Abstract

Environmental cleaning is an important approach to reducing healthcare-associated infection. The aim of this short research paper is to describe changes in the efficacy of post-discharge cleaning by examining the amount of bio-burden on frequent touch points (FTPs) in patient areas, using a validated Adenosine Triphosphate (ATP) bioluminescence sampling method. In so doing, we present findings from a secondary outcome of a recent trial, the Researching Effective Approaches to Cleaning in Hospitals (REACH) study. The REACH study used a prospective, stepped-wedge randomised cluster design. Cross sectional ATP sampling was conducted at three of the 11 participating hospitals. At each hospital, during the control and intervention phase of the study, six Frequent Touch Points (FTPs) were sampled: toilet flush, bathroom tap, inside bathroom door handle, patient call button, over bed tray table, and bed rails. Across the three hospitals, 519 surfaces in 49 rooms (control phase) and 2856 surfaces in 251 rooms (intervention phase) were sampled.
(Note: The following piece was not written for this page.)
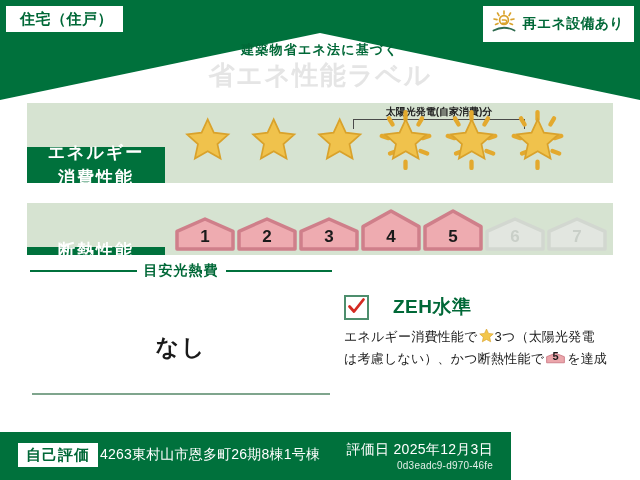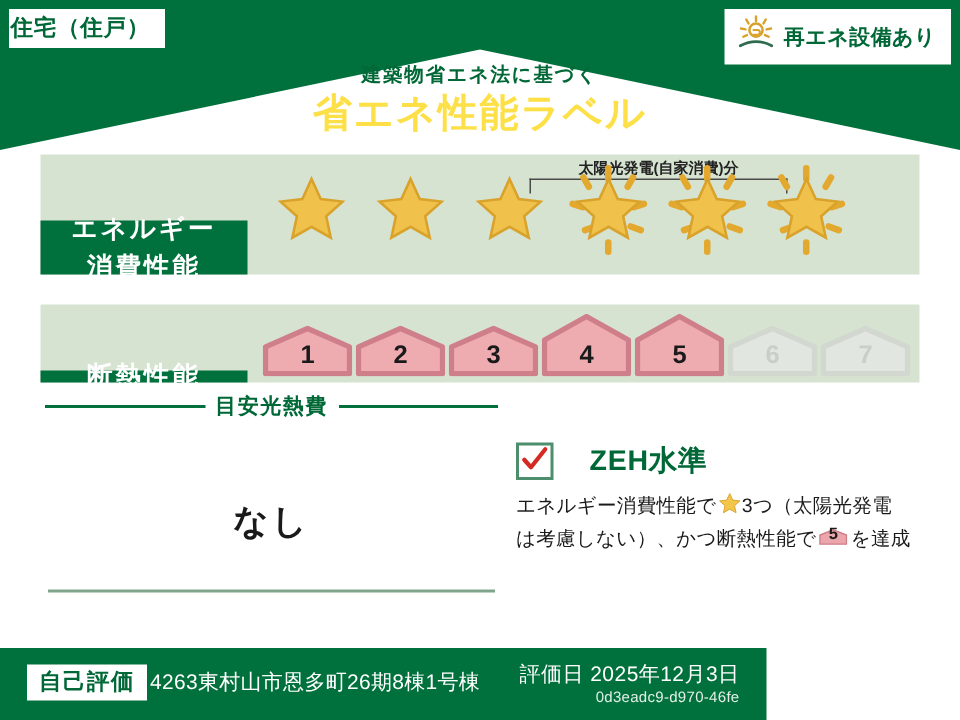"住宅（住戸）" .tag-housing { padding: 5px 10px 6px 1px -> 5px 10px 6px 14px }
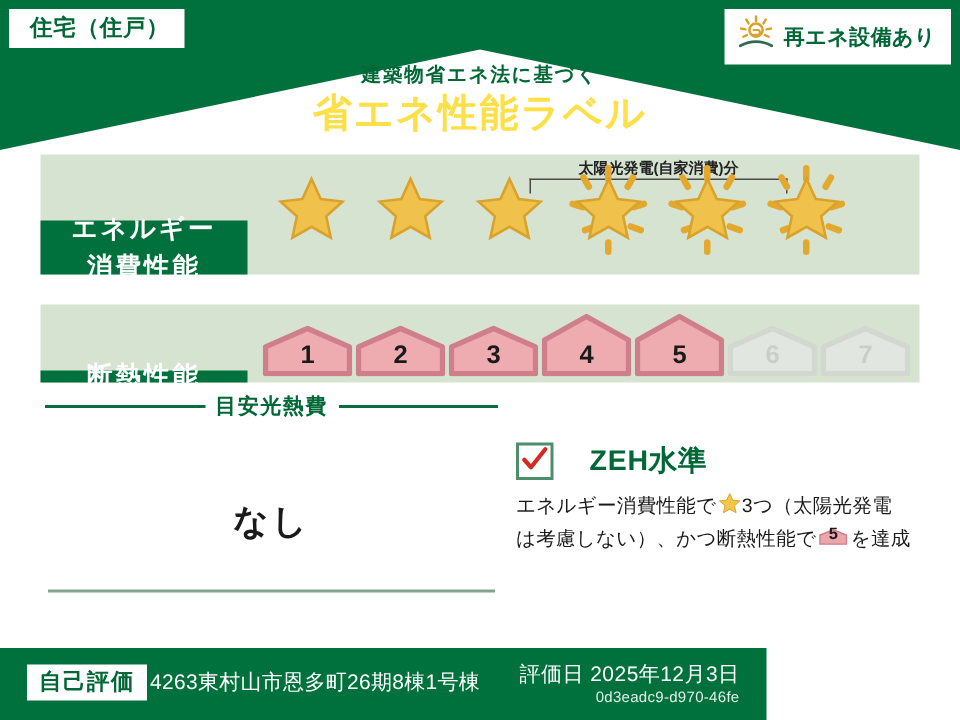"省エネ性能ラベル" .ttl-main { color: #fde047 -> #e5e5e5 }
Bedroom FTP cleaning improved across all three hospitals. The cleaning of bathroom FTPs was generally high from the outset and remained consistent throughout the whole study period. Average cleaning outcomes for bathroom FTPs were consistently high during the control period however outcomes varied between individual FTP. Changes in cleaning performance over time reflected variation in intervention effectiveness at the hospital level. Findings confirm improvement in cleaning in the FTPs in bedrooms, demonstrating improvements in discharge cleaning aligned with the improvements seen when using fluorescent marking technology as a marker of performance.

Highlights

  • One in 10 patients in an Australian hospital have a healthcare associated infection (HAI) [1], with an estimated 165,000 cases each year in Australia [2]

  • The aim of this paper is to describe changes in the efficacy of post-discharge cleaning by examining the amount of bio-burden on frequent touch points (FTPs) in patient areas, using a validated Adenosine Triphosphate (ATP) sampling method [19]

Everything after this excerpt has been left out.